TASK: Print every line below exactly as written, but leave the pictures behind.

INPUT RECORDS:
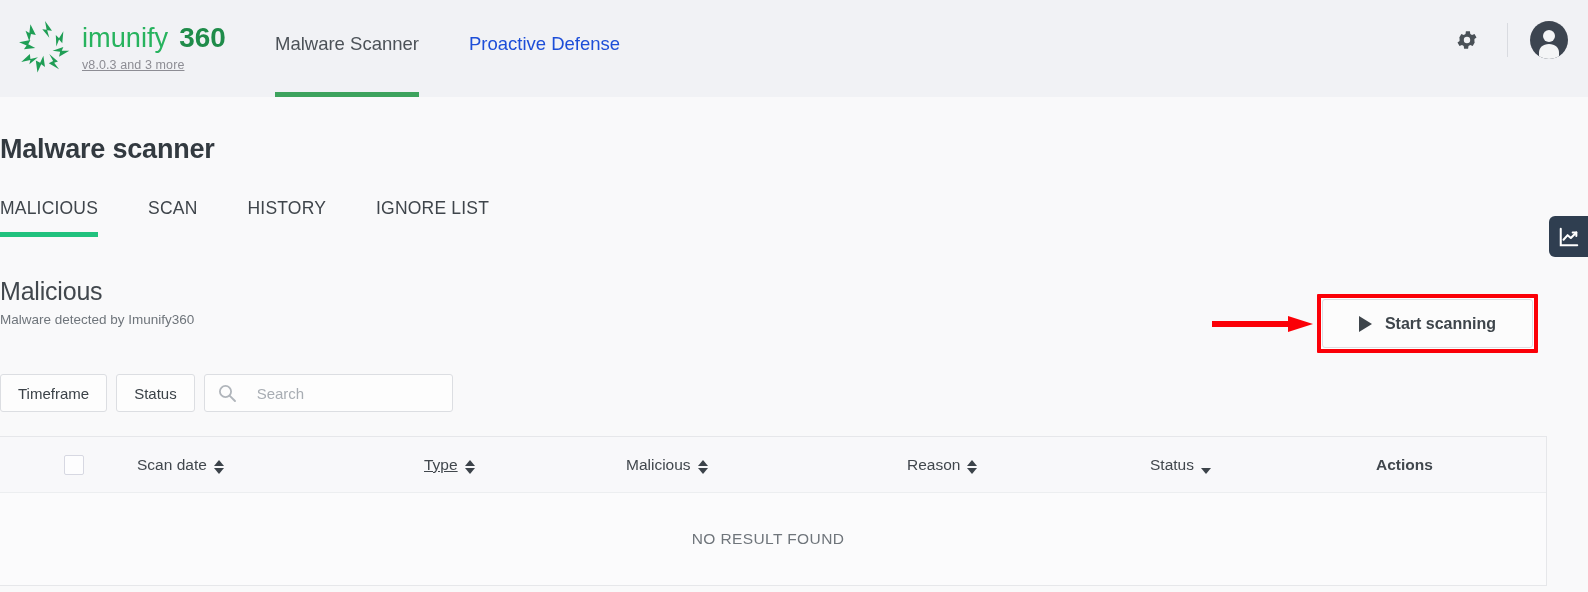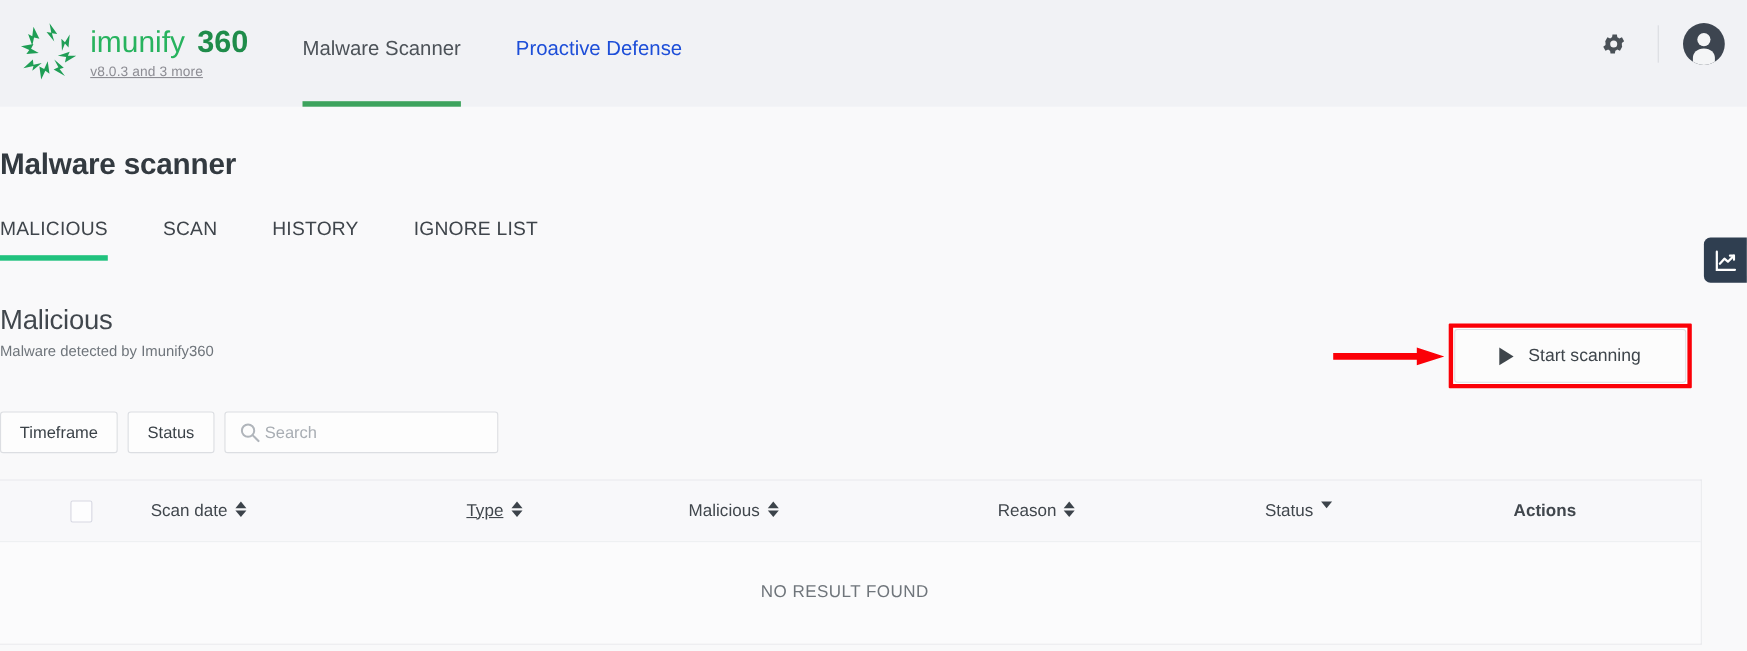--- a/index.html
+++ b/index.html
@@ -148,7 +148,7 @@
   .scan-btn-label {
     font-size: 16px;
     color: #3e454b;
-    font-weight: normal;
+    font-weight: bold;
   }
   .play-tri {
     width: 0; height: 0;

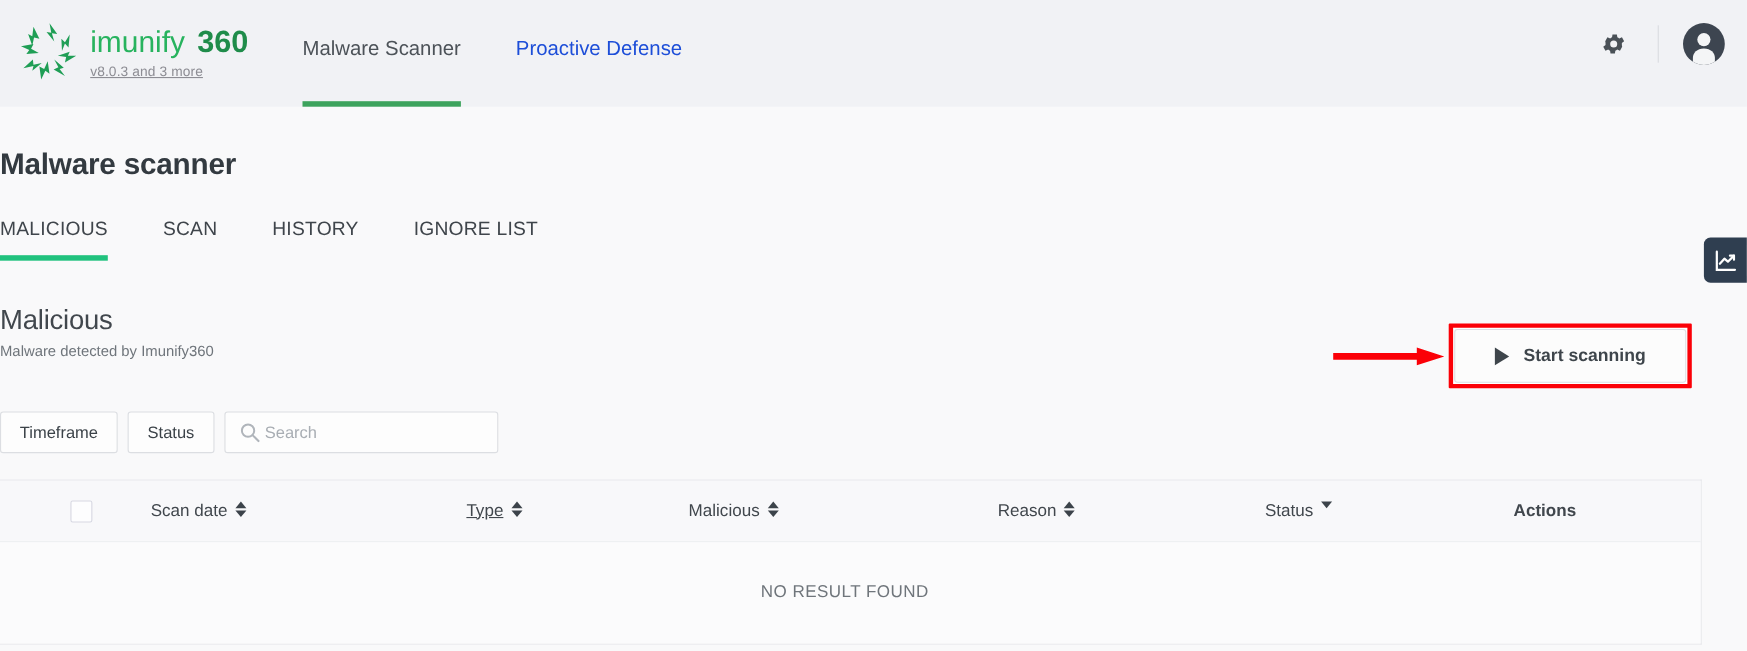--- a/index.html
+++ b/index.html
@@ -193,7 +193,7 @@
     font-family: "Liberation Sans", sans-serif;
     font-size: 15px;
     color: #3b4248;
-    margin-left: 4px;
+    margin-left: 20px;
     width: 190px;
   }
   .search-input::placeholder { color: #a8adb3; }

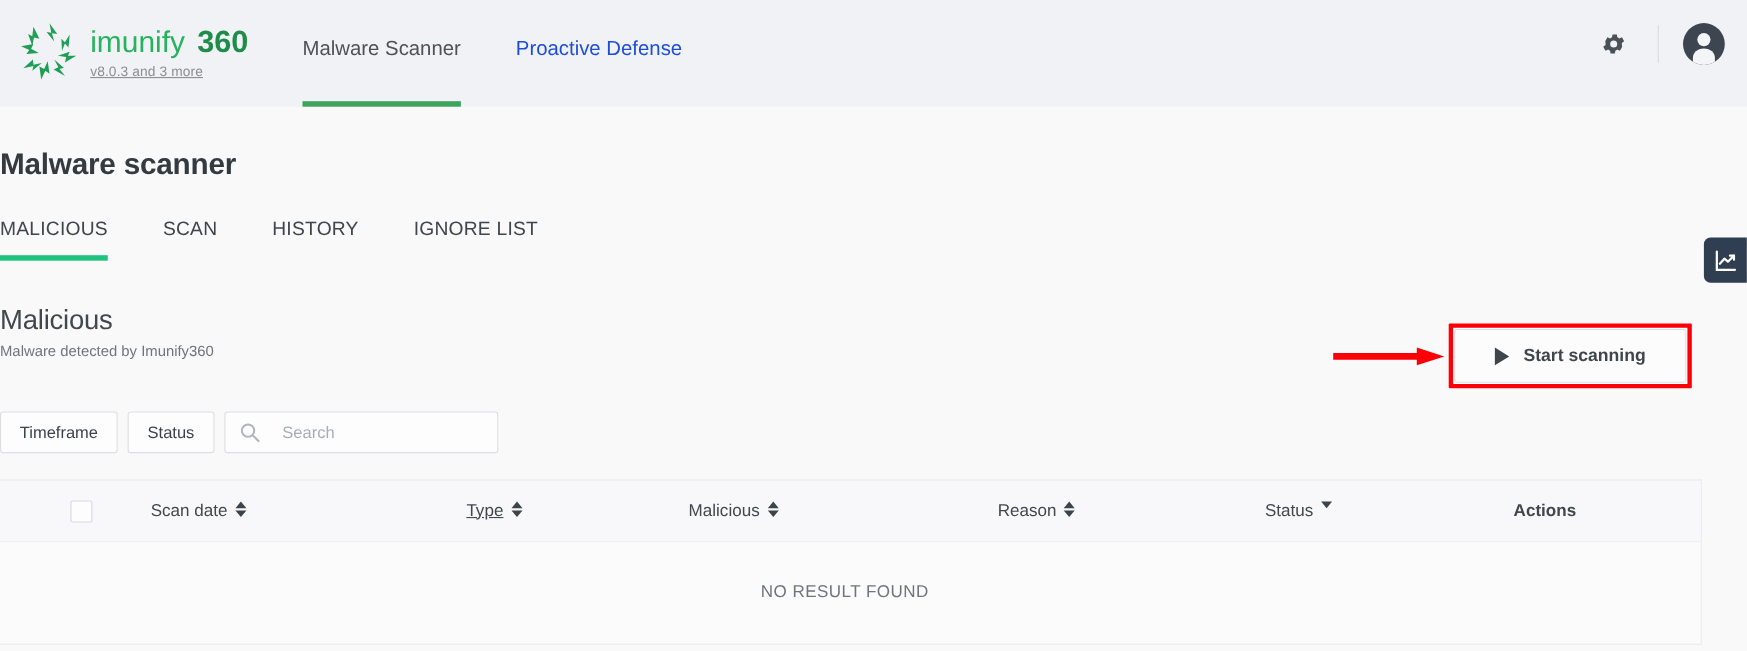--- a/index.html
+++ b/index.html
@@ -216,7 +216,7 @@
   .th {
     font-size: 15.5px;
     color: #41474d;
-    display: flex; align-items: flex-start; gap: 7px;
+    display: flex; align-items: flex-end; gap: 7px;
     white-space: nowrap;
   }
   .th-check { width: 137px; display: flex; justify-content: flex-start; padding-left: 64px; }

RESPONSE AREA:
--- a/index.html
+++ b/index.html
@@ -148,7 +148,7 @@
   .scan-btn-label {
     font-size: 16px;
     color: #3e454b;
-    font-weight: normal;
+    font-weight: bold;
   }
   .play-tri {
     width: 0; height: 0;

--- a/index.html
+++ b/index.html
@@ -193,7 +193,7 @@
     font-family: "Liberation Sans", sans-serif;
     font-size: 15px;
     color: #3b4248;
-    margin-left: 4px;
+    margin-left: 20px;
     width: 190px;
   }
   .search-input::placeholder { color: #a8adb3; }

--- a/index.html
+++ b/index.html
@@ -216,7 +216,7 @@
   .th {
     font-size: 15.5px;
     color: #41474d;
-    display: flex; align-items: flex-start; gap: 7px;
+    display: flex; align-items: flex-end; gap: 7px;
     white-space: nowrap;
   }
   .th-check { width: 137px; display: flex; justify-content: flex-start; padding-left: 64px; }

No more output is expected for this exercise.